A former band leader for the Everly Brothers, Zevon’s first solo album, Wanted Dead or Alive, was produced by Kim Fowley. Almost from the get-go, his writing reflected the classic themes of hard-boiled fiction. Many of the songs stung from romantic loss – while violence, guns, lawyers and money shot through his worldview. The definitive record that Zevon never made could have been titled, “The Collaborator,” since there were few musicians in his genre that he did not make music with. His door was always open for a jam session and he nurtured working and personal ties with R.E.M., Neil Young, Bruce Springsteen, Tom Petty and Fleetwood Mac.

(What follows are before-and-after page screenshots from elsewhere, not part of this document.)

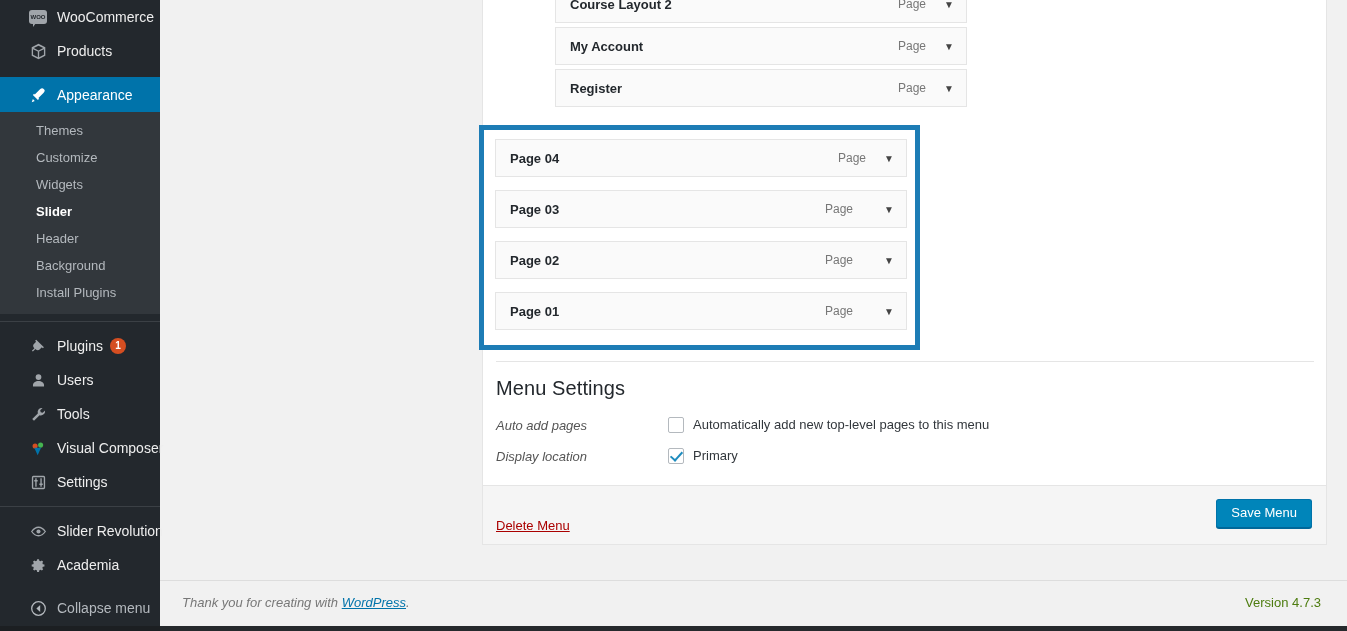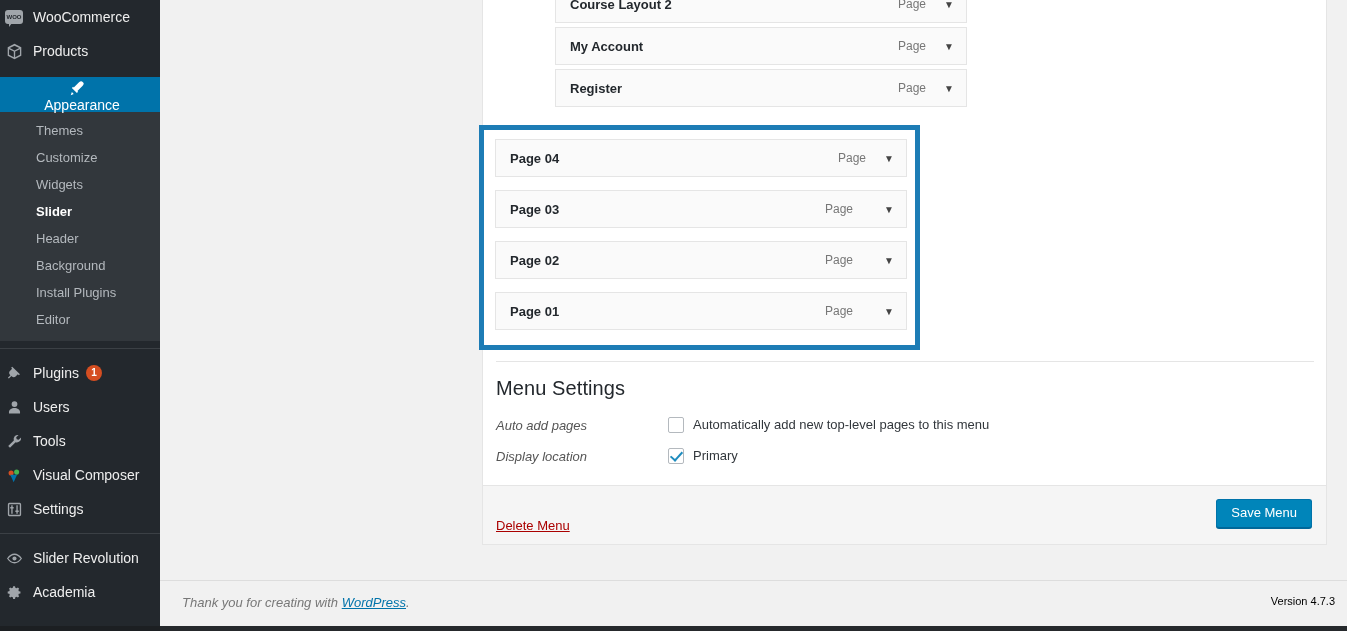--- a/index.html
+++ b/index.html
@@ -22,7 +22,7 @@
     position: relative;
     display: flex; align-items: center;
     height: 27px;
-    padding-left: 4px;
+    padding-left: 28px;
     color: #eee;
     font-size: 14px;
     cursor: pointer;

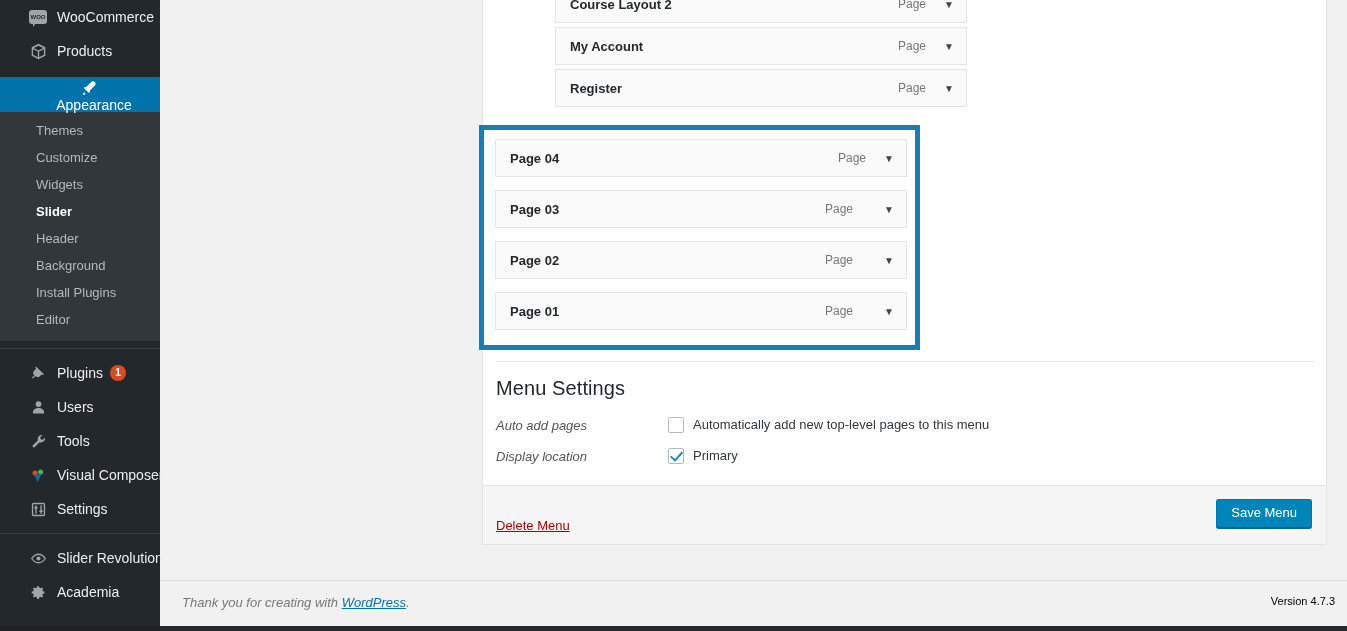--- a/index.html
+++ b/index.html
@@ -44,7 +44,6 @@
     color: #fff;
     font-weight: normal;
     height: 35px;
-    flex-direction: column;
   }
   .menu-top.current .mt-icon { color: #fff; }
   .menu-top.current::after {

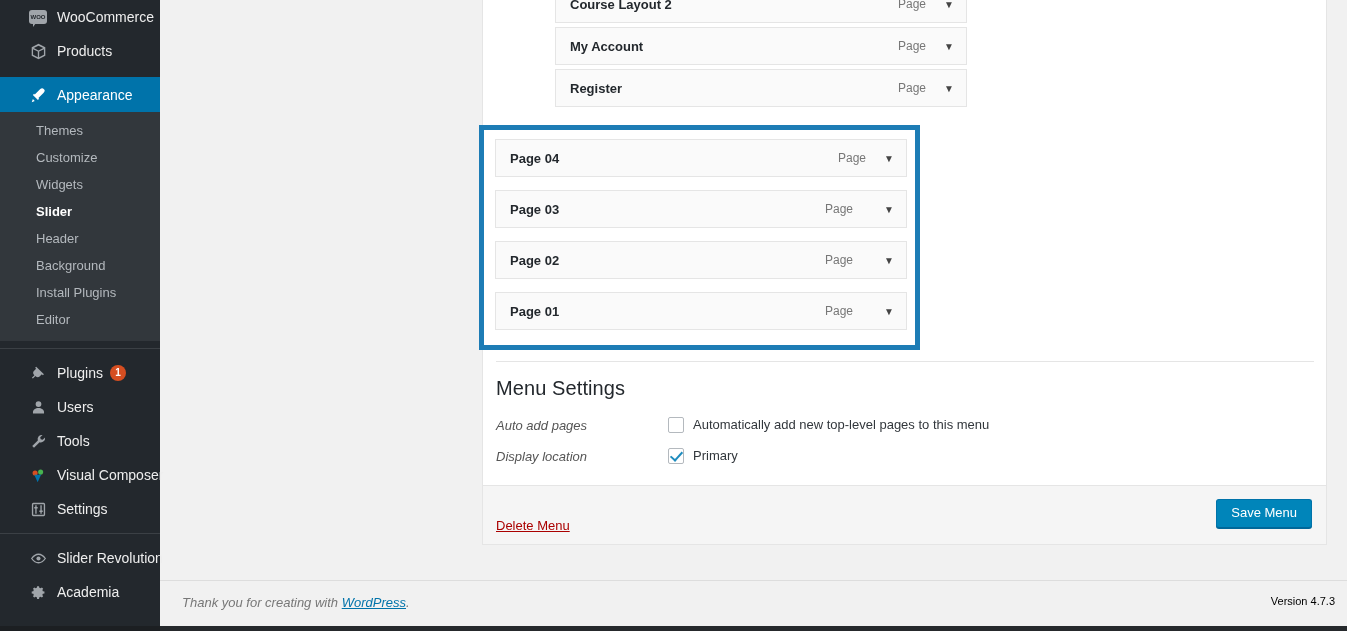--- a/index.html
+++ b/index.html
@@ -308,7 +308,6 @@
       <div class="submenu-item">Header</div>
       <div class="submenu-item">Background</div>
       <div class="submenu-item">Install Plugins</div>
-      <div class="submenu-item">Editor</div>
     </div>
 
     <div class="menu-sep"></div>

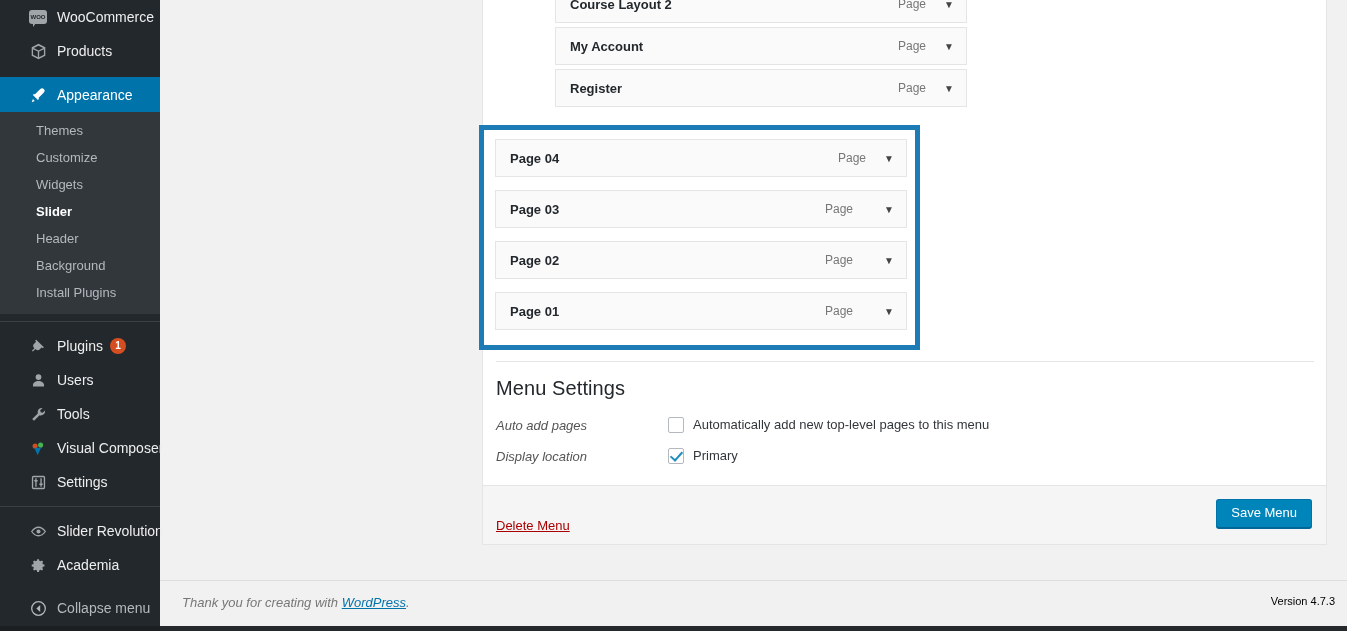--- a/index.html
+++ b/index.html
@@ -252,8 +252,8 @@
   }
   #footer-left a { color: #0073aa; text-decoration: underline; font-style: italic; }
   #footer-right {
-    position: absolute; right: 12px; top: 14px;
-    font-size: 11px; color: #000000;
+    position: absolute; right: 26px; top: 14px;
+    font-size: 13px; color: #4d7c0f;
   }
   #bottom-strip {
     position: absolute; left: 0; bottom: 0;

Zevon shone brightest when facing the darkest elements of the human experience. He turned every three minute song into a rock noir novel. "Accidentally Like a Martyr" and "I'll Sleep When I'm Dead," take depression and loss and celebrate their absurdity. "Roland the Headless Thompson Gunner," follows the exploits of an already dead mercenary betrayed by his own government. Headless and wandering the fields of war at night, Roland tracks down the man who blew his brains out. It was rich rock and roll and classic literature combined – a Topanga Canyon Raymond Chandler on peyote and Stolichnaya.

There were seldom happy endings to his stories, only darkly fitting ones: "The eternal Thompson gunner, still wandering through the night/ Now it's ten years later but he still keeps up the fight/ In Ireland, in Lebanon, in Palestine and Berkeley/ Patty Hearst heard the burst of Roland's Thompson gun/ And bought it."

Death was Warren Zevon's friend and companion to the very end. Diagnosed with terminal lung cancer and given just three months to live, he stretched it to 12 of the most productive 30-day chapters a dying sonofabitch could ask for. On October 30, 2002, Zevon was featured on The Late Show with David Letterman as the only guest for the entire hour and spoke at length about his illness. With typical arched eyebrow, he dryly noted "I might have made a tactical error in not going to a physician for 20 years." Gonzo to his final wheeze, Zevon's fierce and biting political incorrectness made him the musical misanthrope equivalent of lone wolf writers like Hunter S. Thompson (a close friend) and Charles Bukowski.

Warren’s recent poignant and grim video documentary about the making of his final album was a brittle, funny farewell to friends and fans and set rating records at VH-1. That album, The Wind, broke into the Billboard top 20, which suggests his legacy will outlast that of his mentor, Jackson Browne. Zevon was no great pretender. Far from being just another Dead Rock Guy, he stands for so much more. Even in his fatalistic, soul searching approach to his own end, the blunt honesty and sheer balls of Zevon's last music lifted him up from his hospital bed to a loftier height – to a place where life can no longer bring you down.